» What to work on
If a line in the records below contains the word "folder", copy it.

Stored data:
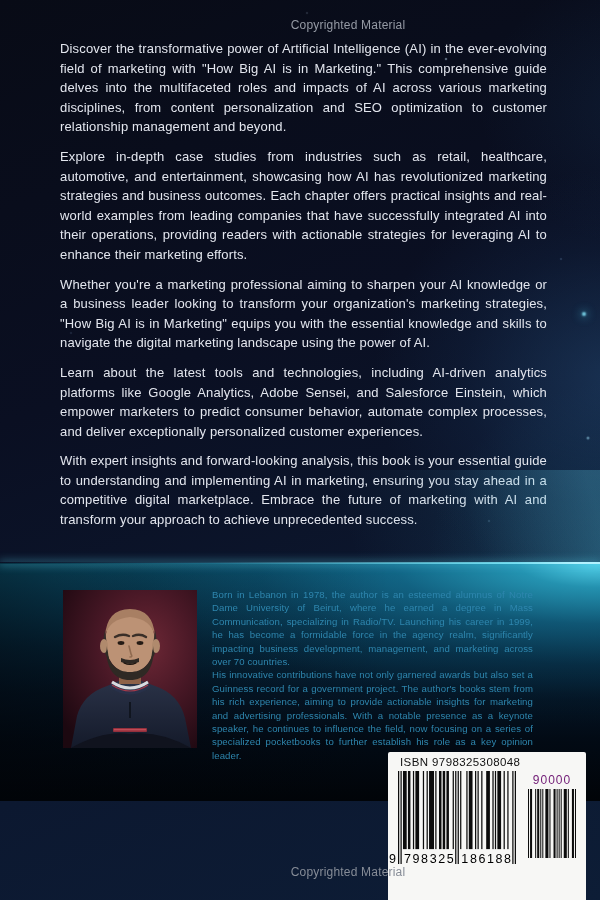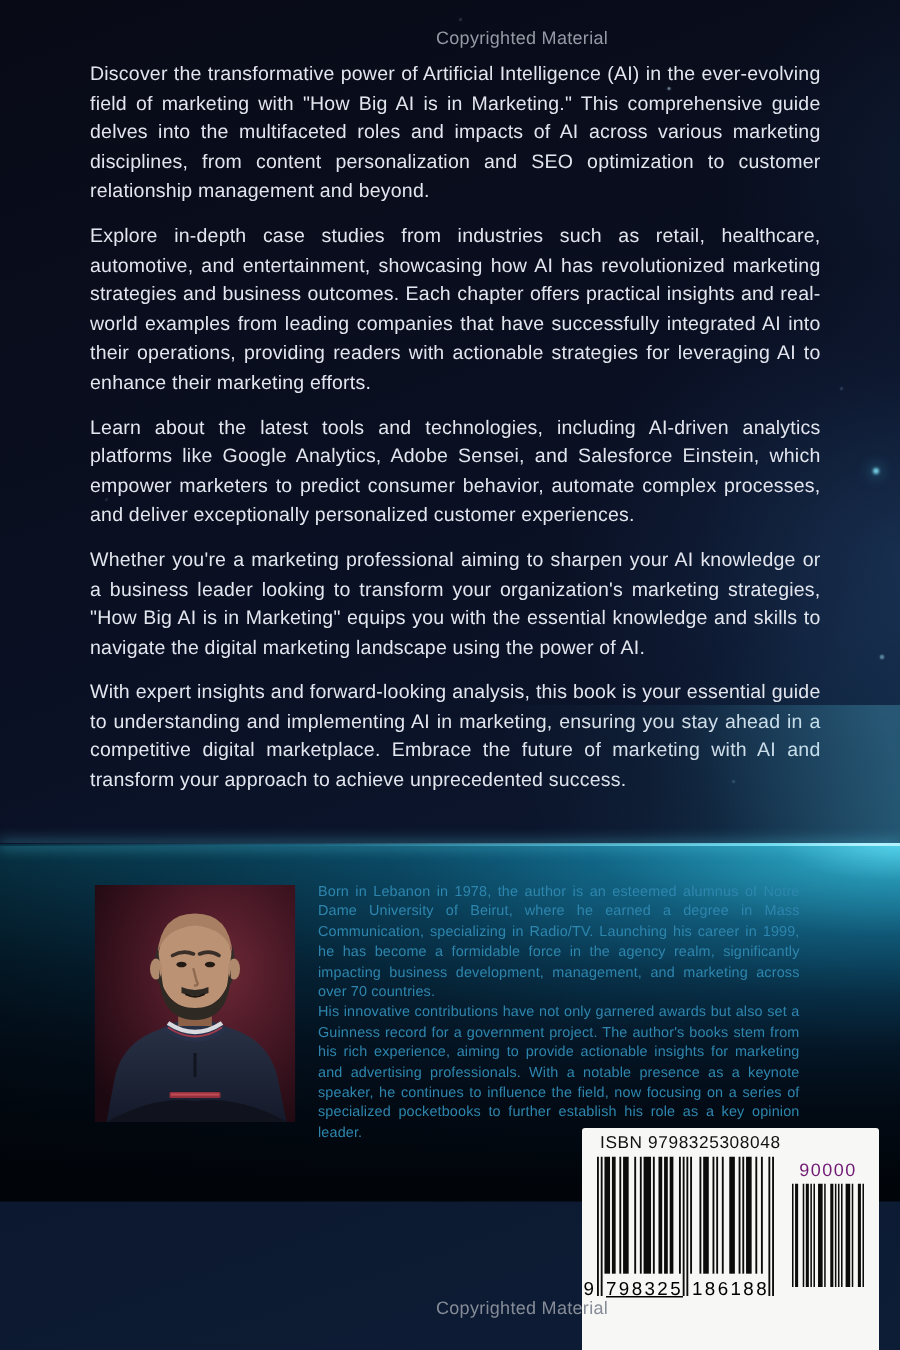--- a/index.html
+++ b/index.html
@@ -46,39 +46,39 @@
   .bio{position:absolute;left:212px;top:25px;width:321px;
     font-size:9.6px;line-height:13.4px;text-align:justify;letter-spacing:.1px;}
   .bio p{margin:0;}
   .barcode-box{position:absolute;left:388px;top:752px;width:198px;height:158px;
     background:#f7f7f5;border-radius:2px;}
   .isbn{position:absolute;left:12px;top:4px;font-size:11.5px;color:#111;letter-spacing:.4px;}
   .bc-main{position:absolute;left:10px;top:19px;width:118px;height:93px;}
   .bc-supp{position:absolute;left:140px;top:37px;width:48px;height:69px;}
   .bc-digit{position:absolute;top:100px;font-size:12.5px;color:#000;}
   .bc-digit.d9{left:1px;}
-  .bc-digit.g1{left:16px;width:47px;text-align:center;letter-spacing:1.6px;text-decoration:underline;}
+  .bc-digit.g1{left:16px;width:47px;text-align:center;letter-spacing:1.6px;}
   .bc-digit.g2{left:73px;width:52px;text-align:center;letter-spacing:1.6px;}
   .bc-price{position:absolute;left:140px;top:21px;width:48px;text-align:center;
     font-size:12px;color:#701a75;letter-spacing:1px;}
   .bc-main svg,.bc-supp svg{width:100%;height:100%;display:block;}
 </style>
 </head>
 <body>
 
 <div class="cover">
   <div class="starfield"></div>
 
   <div class="copyright top">Copyrighted Material</div>
 
   <div class="blurb" style="color: rgb(227, 230, 238);">
     <p>Discover the transformative power of Artificial Intelligence (AI) in the ever-evolving field of marketing with "How Big AI is in Marketing." This comprehensive guide delves into the multifaceted roles and impacts of AI across various marketing disciplines, from content personalization and SEO optimization to customer relationship management and beyond.</p>
     <p>Explore in-depth case studies from industries such as retail, healthcare, automotive, and entertainment, showcasing how AI has revolutionized marketing strategies and business outcomes. Each chapter offers practical insights and real-world examples from leading companies that have successfully integrated AI into their operations, providing readers with actionable strategies for leveraging AI to enhance their marketing efforts.</p>
+    <p>Whether you're a marketing professional aiming to sharpen your AI knowledge or a business leader looking to transform your organization's marketing strategies, "How Big AI is in Marketing" equips you with the essential knowledge and skills to navigate the digital marketing landscape using the power of AI.</p>
     <p>Learn about the latest tools and technologies, including AI-driven analytics platforms like Google Analytics, Adobe Sensei, and Salesforce Einstein, which empower marketers to predict consumer behavior, automate complex processes, and deliver exceptionally personalized customer experiences.</p>
-    <p>Whether you're a marketing professional aiming to sharpen your AI knowledge or a business leader looking to transform your organization's marketing strategies, "How Big AI is in Marketing" equips you with the essential knowledge and skills to navigate the digital marketing landscape using the power of AI.</p>
     <p>With expert insights and forward-looking analysis, this book is your essential guide to understanding and implementing AI in marketing, ensuring you stay ahead in a competitive digital marketplace. Embrace the future of marketing with AI and transform your approach to achieve unprecedented success.</p>
   </div>
 
   <div class="glow-above"></div>
 
   <div class="lower">
     <div class="horizon"></div>
 
     <div class="photo">
       <svg viewBox="0 0 134 158">

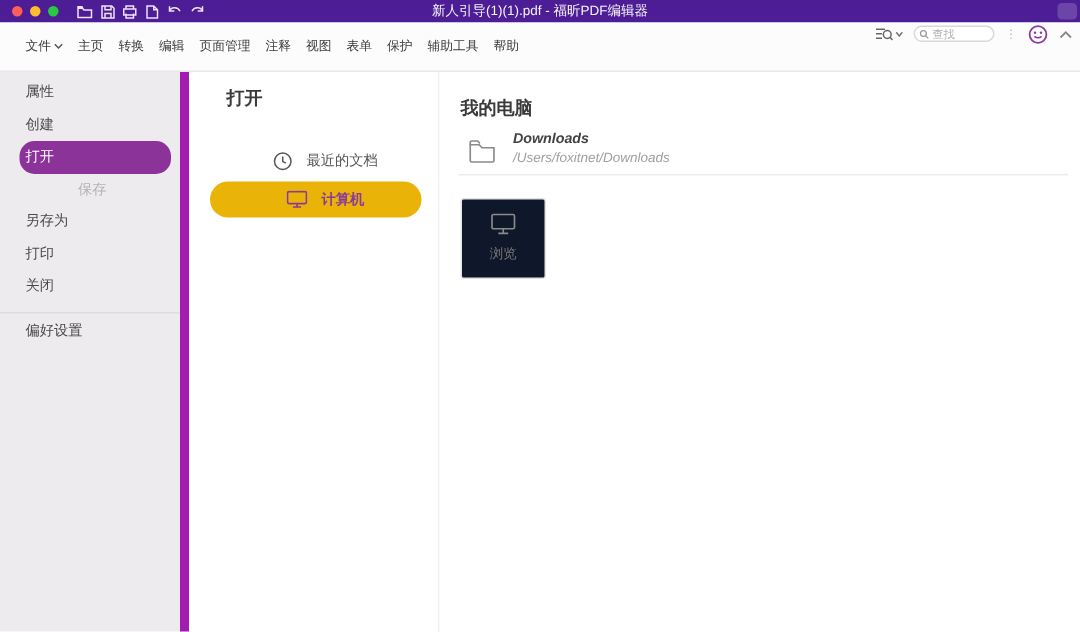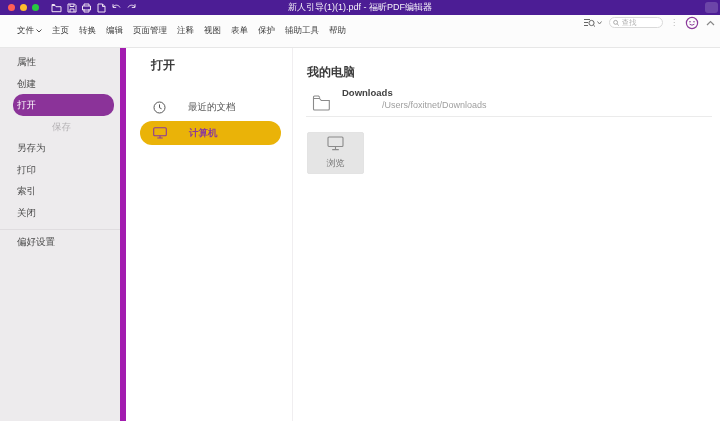--- a/index.html
+++ b/index.html
@@ -45,35 +45,35 @@
   .sb-item.selected { background:#8B3399; color:#fff; }
   .sb-item.disabled { color:#b5b2b5;margin-left:48px; }
   .sb-divider { border-top:1px solid #dfdcdf; margin:6px 0 0 0; }
   .sb-footer { margin-top:1px; }
 
   
   .open-panel { width:167px; background:#fff; border-right:1px solid #f0eef0; }
   .op-title { margin:9px 0 0 25px; font-size:12px; font-weight:700; color:#3a3a3a; }
   .op-list { margin-top:21px; }
   .op-row { margin:0 11px 2px 14px; height:24px; border-radius:12px; display:flex; align-items:center;
-            padding-left:13px; gap:22px; font-size:9.5px; color:#555; cursor:default; }
+            padding-left:13px; gap:9px; font-size:9.5px; color:#555; cursor:default;justify-content:center; }
   .op-row.selected { background:#eab308; color:#8B3A9B; font-weight:700; }
   .op-row svg { flex:none; }
 
   
   .comp-panel { flex:1; background:#fff; }
   .cp-title { margin:16px 0 0 14px; font-size:12px; font-weight:700; color:#3a3a3a; }
   .cp-label { margin:14px 0 0 13px; font-size:9px; color:#9a9a9a; }
-  .folder-row { margin:6px 8px 0 19px; display:flex; align-items:flex-end; gap:11px; cursor:default; }
+  .folder-row { margin:6px 8px 0 19px; display:flex; align-items:center; gap:11px; cursor:default;font-style:italic; }
   .folder-row svg { margin-top:2px; flex:none; }
   .folder-name { font-size:9.5px; font-weight:700; color:#424242; line-height:1.25; }
-  .folder-path { font-size:9px; color:#9f9f9f; line-height:1.35;margin-left:40px; }
+  .folder-path { font-size:9px; color:#9f9f9f; line-height:1.35; }
   .cp-divider { border-top:1px solid #ebebeb; margin:5px 8px 0 13px; }
-  .browse-card { margin:15px 0 0 14px; width:57px; height:42px; border:1px solid #e3e3e3; border-radius:2px;
-                 background:#e5e5e5; display:flex; flex-direction:column; align-items:center; justify-content:center;
+  .browse-card { margin:15px 0 0 14px; width:57px; height:54px; border:1px solid #e3e3e3; border-radius:2px;
+                 background:#0f172a; display:flex; flex-direction:column; align-items:center; justify-content:center;
                  gap:6px; cursor:default; }
   .browse-label { font-size:9px; color:#777; }
 </style>
 </head>
 <body>
 
 <div class="titlebar">
   <div class="traffic">
     <div class="light red"></div>
     <div class="light yellow"></div>
@@ -190,21 +190,20 @@
 
 <div class="content">
 
   <div class="sidebar">
     <div class="sb-item">属性</div>
     <div class="sb-item">创建</div>
     <div class="sb-item selected">打开</div>
     <div class="sb-item disabled">保存</div>
     <div class="sb-item">另存为</div>
     <div class="sb-item">打印</div>
-    <div class="sb-item">索引</div>
     <div class="sb-item">关闭</div>
     <div class="sb-divider"></div>
     <div class="sb-item sb-footer">偏好设置</div>
   </div>
 
   <div class="open-panel">
     <div class="op-title">打开</div>
     <div class="op-list">
       <div class="op-row">
         <svg width="13" height="13" viewBox="0 0 13 13">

» Result of the task
-  .folder-row { margin:6px 8px 0 19px; display:flex; align-items:flex-end; gap:11px; cursor:default; }
+  .folder-row { margin:6px 8px 0 19px; display:flex; align-items:center; gap:11px; cursor:default;font-style:italic; }
   .folder-row svg { margin-top:2px; flex:none; }
   .folder-name { font-size:9.5px; font-weight:700; color:#424242; line-height:1.25; }
-  .folder-path { font-size:9px; color:#9f9f9f; line-height:1.35;margin-left:40px; }
+  .folder-path { font-size:9px; color:#9f9f9f; line-height:1.35; }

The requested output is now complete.